• **WORK ORDER**: This exercise asks for every line of the material that contains the word "display".

• **EXERCISE INPUTS**:
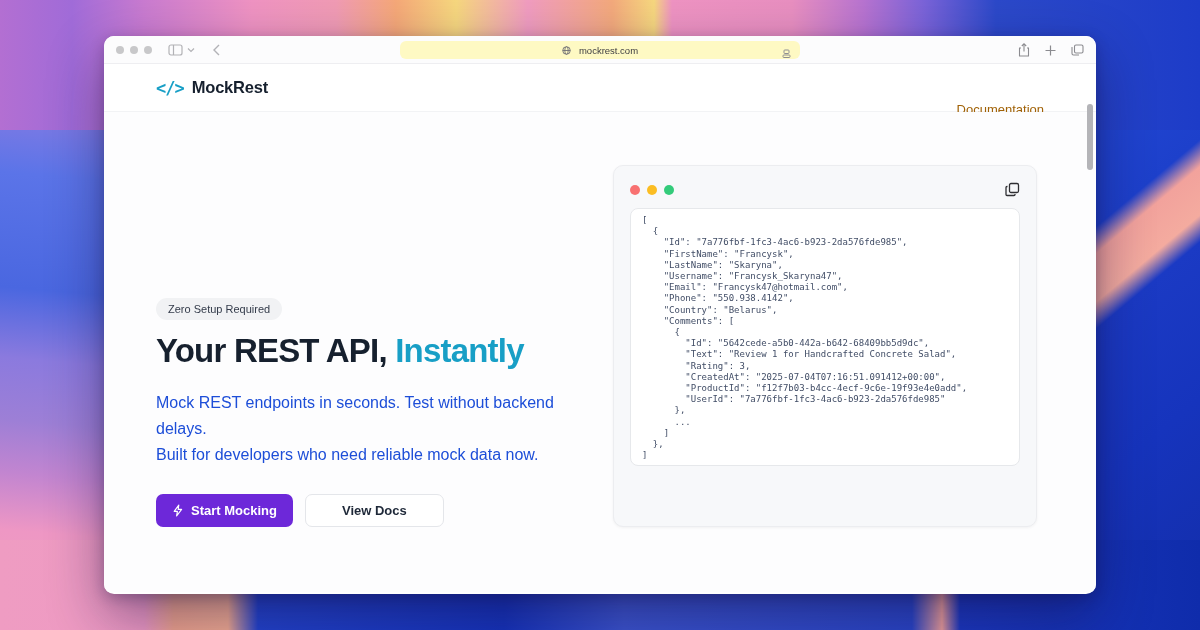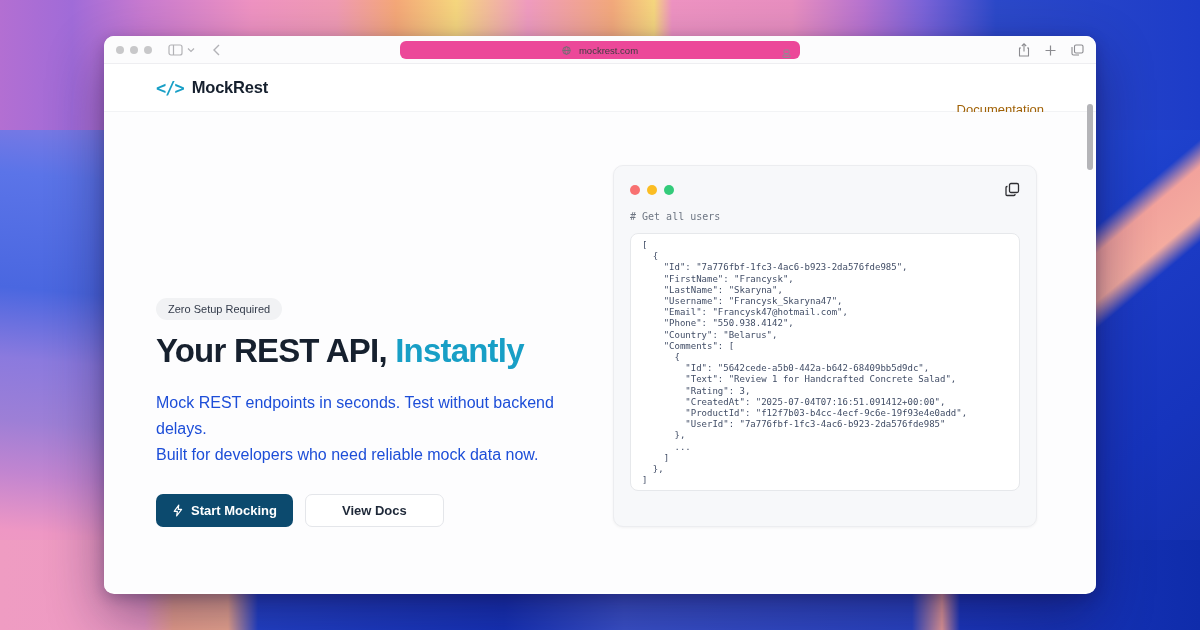--- a/index.html
+++ b/index.html
@@ -26,21 +26,21 @@
 
   .chrome { position:relative; height:28px; background:#fcfcfd; border-bottom:1px solid #eeeef1;
     display:flex; align-items:center; padding:0 12px; }
   .dots { display:flex; gap:6px; margin-right:16px; }
   .dot { width:8px; height:8px; border-radius:50%; background:#c8c8ca; }
   .chrome-ic { display:flex; align-items:center; color:#b2b2b6; }
   .chev-down { margin-left:4px; }
   .back-chev { margin-left:18px; }
 
   .url-pill { position:absolute; left:50%; top:5px; transform:translateX(-50%);
-    width:400px; height:18px; background:#ec4899; border-radius:6px;
+    width:400px; height:18px; background:#fef9c3; border-radius:6px;
     display:flex; align-items:center; justify-content:center; gap:8px; }
   .url-text { font-size:9.5px; color:#3c3c40; }
   .reader { position:absolute; right:8px; top:4px; color:#8d8d92; }
   .chrome-right { position:absolute; right:12px; top:0; height:28px; display:flex; align-items:center; gap:15px; color:#8b8b90; }
 
   .scrollbar { position:absolute; right:3px; top:68px; width:6px; height:66px; background:#b4b4b8; border-radius:3px; z-index:50; }
 
   
   .site-header { height:48px; background:#fff; border-bottom:1px solid #f2f3f5;
     display:flex; align-items:center; justify-content:space-between; padding:0 52px; }
@@ -54,21 +54,21 @@
 
   .hero { position:absolute; left:52px; top:140px; width:450px;margin-top:46px; }
   .badge { display:inline-block; padding:5px 12px; background:#f1f2f4; border-radius:20px;
     font-size:11px; font-weight:500; color:#333b4a; }
   .hero h1 { margin-top:12px; font-size:33px; font-weight:700; letter-spacing:-.8px; color:#16202e; white-space:nowrap; }
   .hero h1 .accent { color:#189fc6; }
   .hero p { margin-top:20px; font-size:16px; line-height:1.62; color:#1d4ed8; white-space:pre-line; }
   .cta-row { margin-top:26px; display:flex; gap:12px; }
   .btn { display:inline-flex; align-items:center; gap:7px; font-size:13px; font-weight:600;
     border-radius:7px; padding:8px 16px; cursor:pointer; border:none; font-family:inherit; }
-  .btn-primary { background:#0c4a6e; color:#fff; }
+  .btn-primary { background:#6d28d9; color:#fff; }
   .btn-secondary { background:#fff; color:#1e2838; border:1px solid #e4e6ea; padding:8px 36px; }
 
   
   .panel { position:absolute; left:509px; top:53px; width:424px; height:362px;
     background:#f7f8fa; border:1px solid #ecedf0; border-radius:10px; padding:16px;
     box-shadow:0 1px 3px rgba(0,0,0,.05); }
   .panel-head { display:flex; align-items:center; justify-content:space-between; }
   .pdots { display:flex; gap:7px; }
   .pdot { width:10px; height:10px; border-radius:50%; }
   .copy-btn { color:#2f2f33; cursor:pointer; display:flex; }
@@ -192,21 +192,20 @@
           <span class="pdot" style="background:#fbbd23;"></span>
           <span class="pdot" style="background:#33cb7a;"></span>
         </div>
         <span class="copy-btn">
           <svg width="15" height="15" viewBox="0 0 15 15" fill="none" stroke="currentColor" stroke-width="1.3">
             <rect x="4.5" y="1.5" width="9" height="9" rx="1.5"></rect>
             <path d="M2.5 4.5 H2 a1 1 0 0 0 -1 1 V12.5 a1 1 0 0 0 1 1 H9 a1 1 0 0 0 1 -1 V12"></path>
           </svg>
         </span>
       </div>
-      <div class="code-comment mono"># Get all users</div>
       <div class="code-box">
         <pre>[
   {
     "Id": "7a776fbf-1fc3-4ac6-b923-2da576fde985",
     "FirstName": "Francysk",
     "LastName": "Skaryna",
     "Username": "Francysk_Skaryna47",
     "Email": "Francysk47@hotmail.com",
     "Phone": "550.938.4142",
     "Country": "Belarus",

• **TASK SOLUTION**:
     display:flex; align-items:center; padding:0 12px; }
   .dots { display:flex; gap:6px; margin-right:16px; }
   .chrome-ic { display:flex; align-items:center; color:#b2b2b6; }
     display:flex; align-items:center; justify-content:center; gap:8px; }
   .chrome-right { position:absolute; right:12px; top:0; height:28px; display:flex; align-items:center; gap:15px; color:#8b8b90; }
     display:flex; align-items:center; justify-content:space-between; padding:0 52px; }
   .badge { display:inline-block; padding:5px 12px; background:#f1f2f4; border-radius:20px;
   .cta-row { margin-top:26px; display:flex; gap:12px; }
   .btn { display:inline-flex; align-items:center; gap:7px; font-size:13px; font-weight:600;
   .panel-head { display:flex; align-items:center; justify-content:space-between; }
   .pdots { display:flex; gap:7px; }
   .copy-btn { color:#2f2f33; cursor:pointer; display:flex; }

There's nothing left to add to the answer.